Like Bowlsby, Kansas State's president swings a big stick in NCAA circles -- and like Bowlsby, he's not one to talk softly about the challenges ahead for collegiate athletics. Schulz is one of seven members of the NCAA's Division I steering committee, the lead dogs on the Iditarod to serious reform.
"Yeah, I think it's fair ... for anybody to voice their critiques and criticism of an organization like the NCAA," Schulz said. "And I'll be the first to acknowledge that we have issues with things the NCAA has done in the past ... but part of the challenge is that (while) everybody would like to wave a magic wand perhaps and have an overnight fix, there has to be some order in which things are fixed. The reforms may not be very sexy, but they're very needed and in my (opinion), that constitutes the next step, assuming the board approves the proposals that have been out in the media."
The NCAA's board of directors is scheduled to vote Aug. 7 on a proposal that would change how its governing body works.
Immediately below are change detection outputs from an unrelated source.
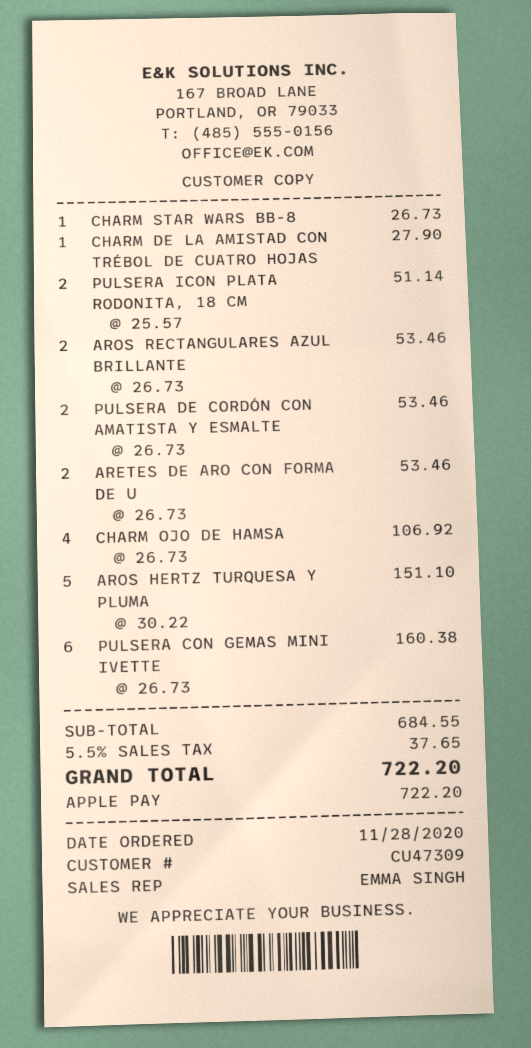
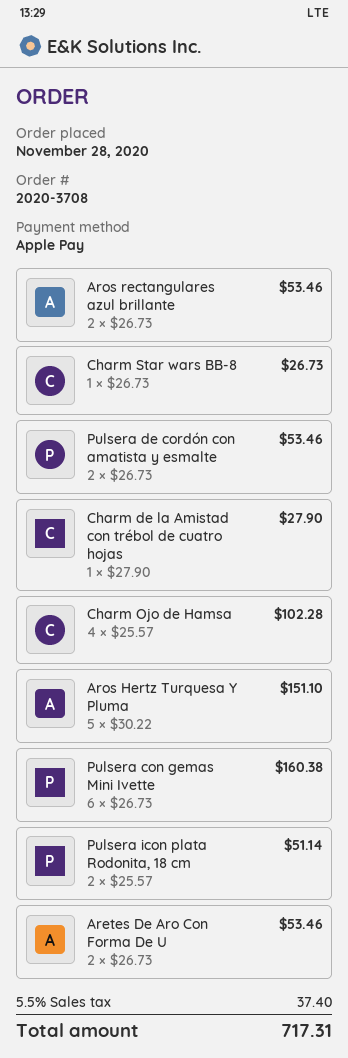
CHARM OJO DE HAMSA: 4 x 26.73 = 106.92 -> 4 x 25.57 = 102.28
tax: 5.5% = 37.65 -> 5.5% = 37.40
total: 722.20 -> 717.31

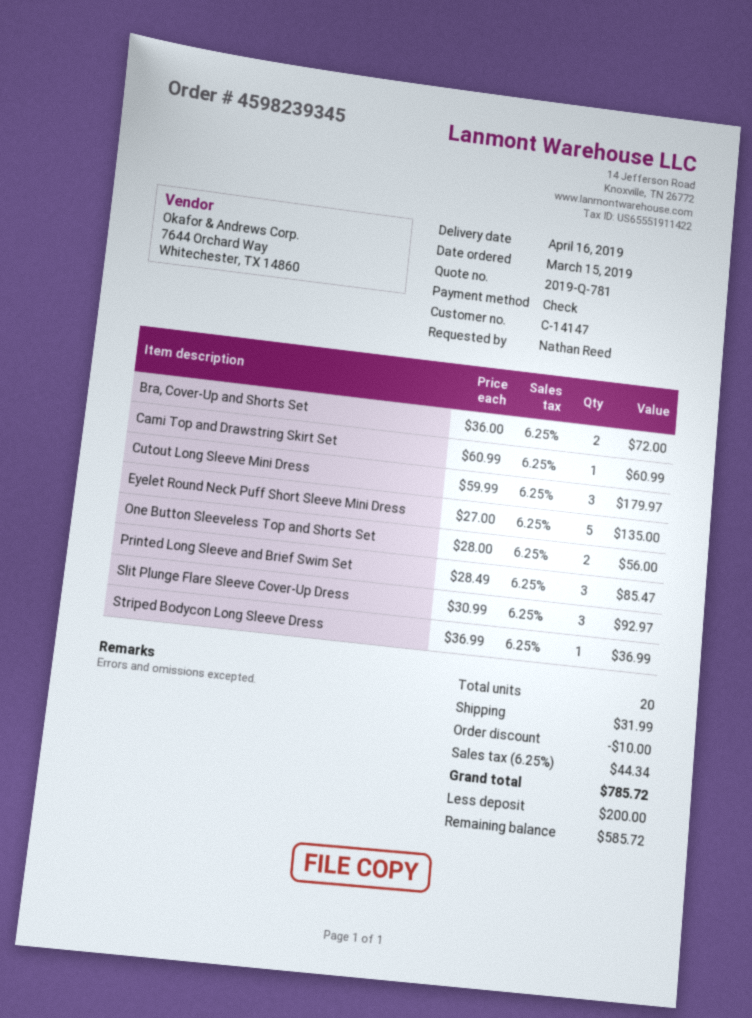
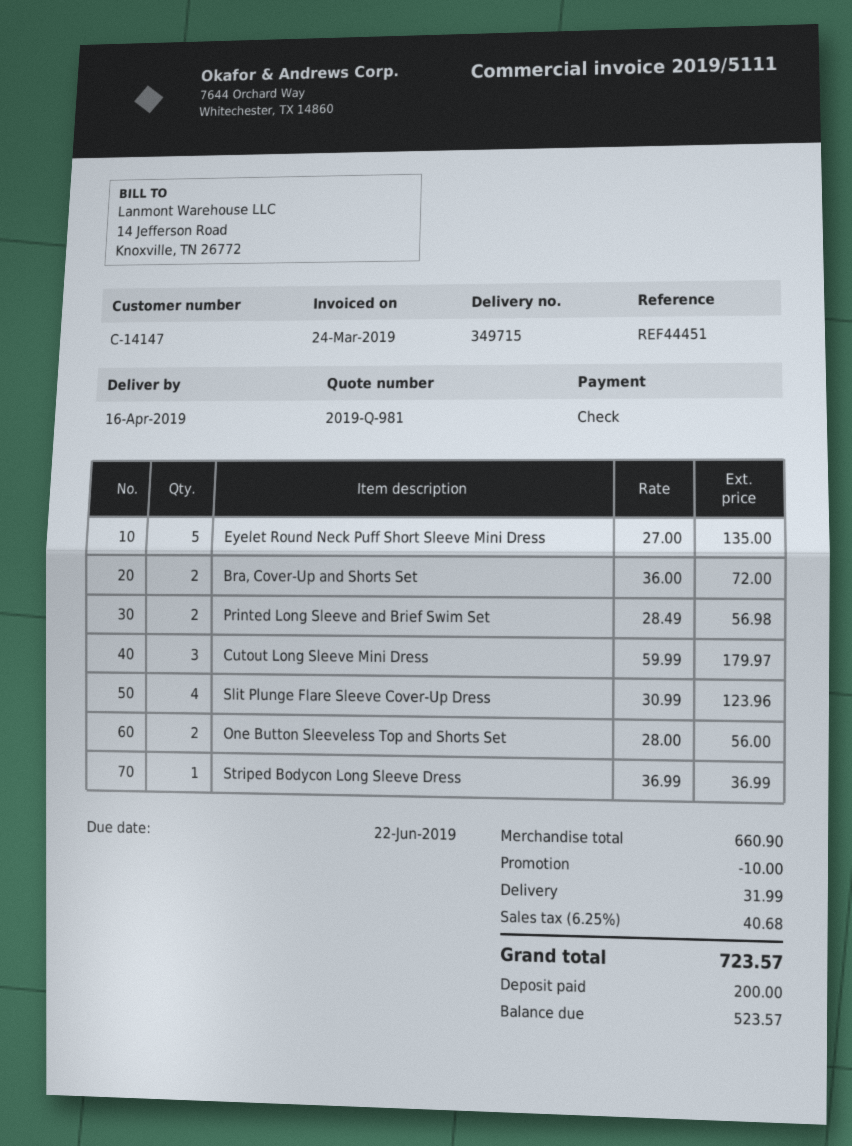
quote number: 2019-Q-781 -> 2019-Q-981
Cami Top and Drawstring Skirt Set: 1 x 60.99 = 60.99 -> none
Printed Long Sleeve and Brief Swim Set: 3 x 28.49 = 85.47 -> 2 x 28.49 = 56.98
Slit Plunge Flare Sleeve Cover-Up Dress: 3 x 30.99 = 92.97 -> 4 x 30.99 = 123.96
tax: 6.25% = 44.34 -> 6.25% = 40.68
total: 785.72 -> 723.57
balance: 585.72 -> 523.57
If that proposal passes, more power will land in the bigger schools, the "Power Five" leagues -- Big 12, Big Ten, SEC, ACC and Pac-12. A 24-member board of mostly presidents would be at the top of the food chain, with rules in the hands of a council made up mostly of athletic directors.
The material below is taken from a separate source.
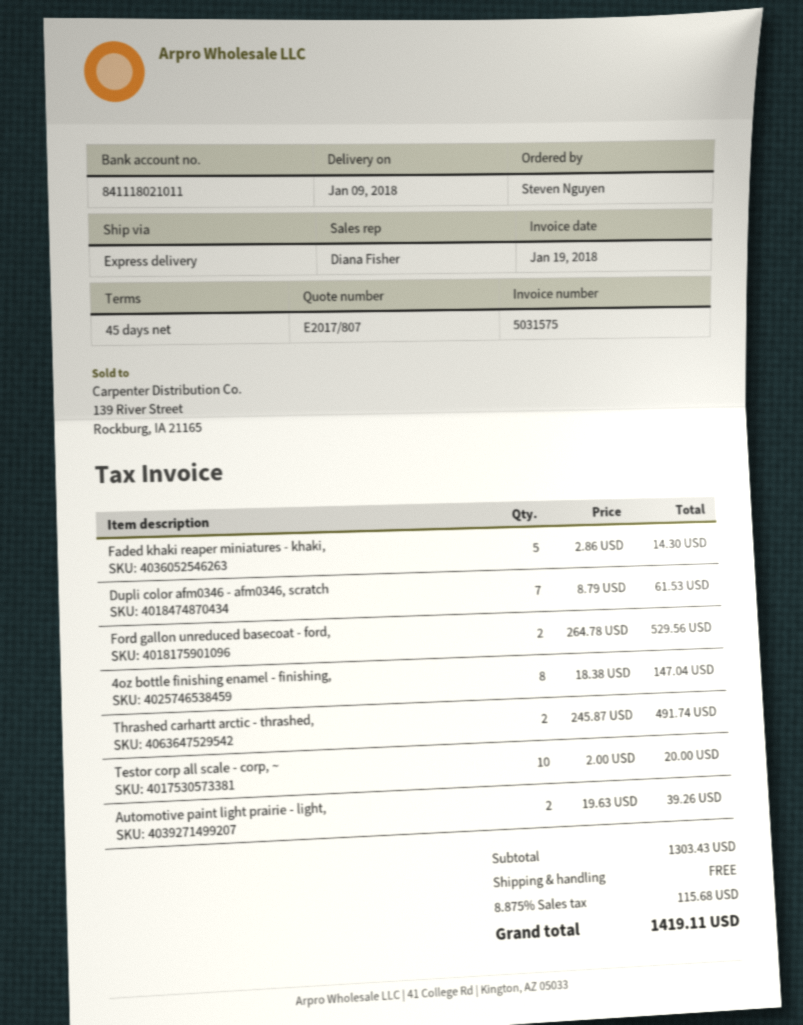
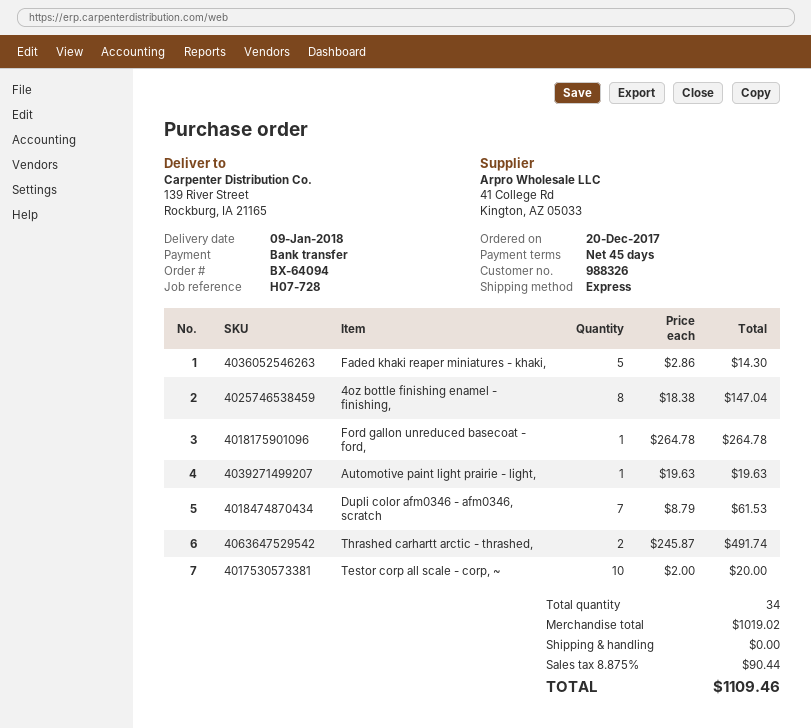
Ford gallon unreduced basecoat - ford,: 2 x 264.78 = 529.56 -> 1 x 264.78 = 264.78
Automotive paint light prairie - light,: 2 x 19.63 = 39.26 -> 1 x 19.63 = 19.63
subtotal: 1303.43 -> 1019.02
tax: 8.875% = 115.68 -> 8.875% = 90.44
total: 1419.11 -> 1109.46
It might also allow the Power Five leagues the wiggle room to enact their own rules, bylaws and wrinkles -- which could include providing full cost of attendance benefits for all student-athletes, expanded medical coverage, extended scholarship length and, perhaps, stipends.
The trick, of course, is keeping the likes of a Louisiana Tech and a Northern Iowa living and functioning under the same umbrella as an Ohio State or a Texas. Schulz doesn't foresee the larger conferences breaking off from the NCAA entirely.
"I guess I'm a little more optimistic -- at the end of the day, we've all got to have people to play," he said. "I don't know that the (power) 65 schools want to play (only) the other 64 schools ....
"We've gotten some of the governance issues, and the autonomy things have gotten some resolutions. If we go a year, year-and-a-half from now and there's been no progress made on (a significant) issue, I think you maybe see some (administrators) go, 'Well, we've got to take that issue into our own hands.'"
Major change will take at least a year to fully implement, he says, especially as "the devil's in the details. It's, 'Well, OK, how do you calculate that? Is your competitor down the street doing it the same way?' ... So I think what you want to do as we talk about cost of attendance, we've got the ability of the 65 to go out and make this happen, and also make sure we're doing it so that it's a benefit to student-athletes, so it's not the kind of thing where in two years we're saying, 'How did something so good get so screwed up?'"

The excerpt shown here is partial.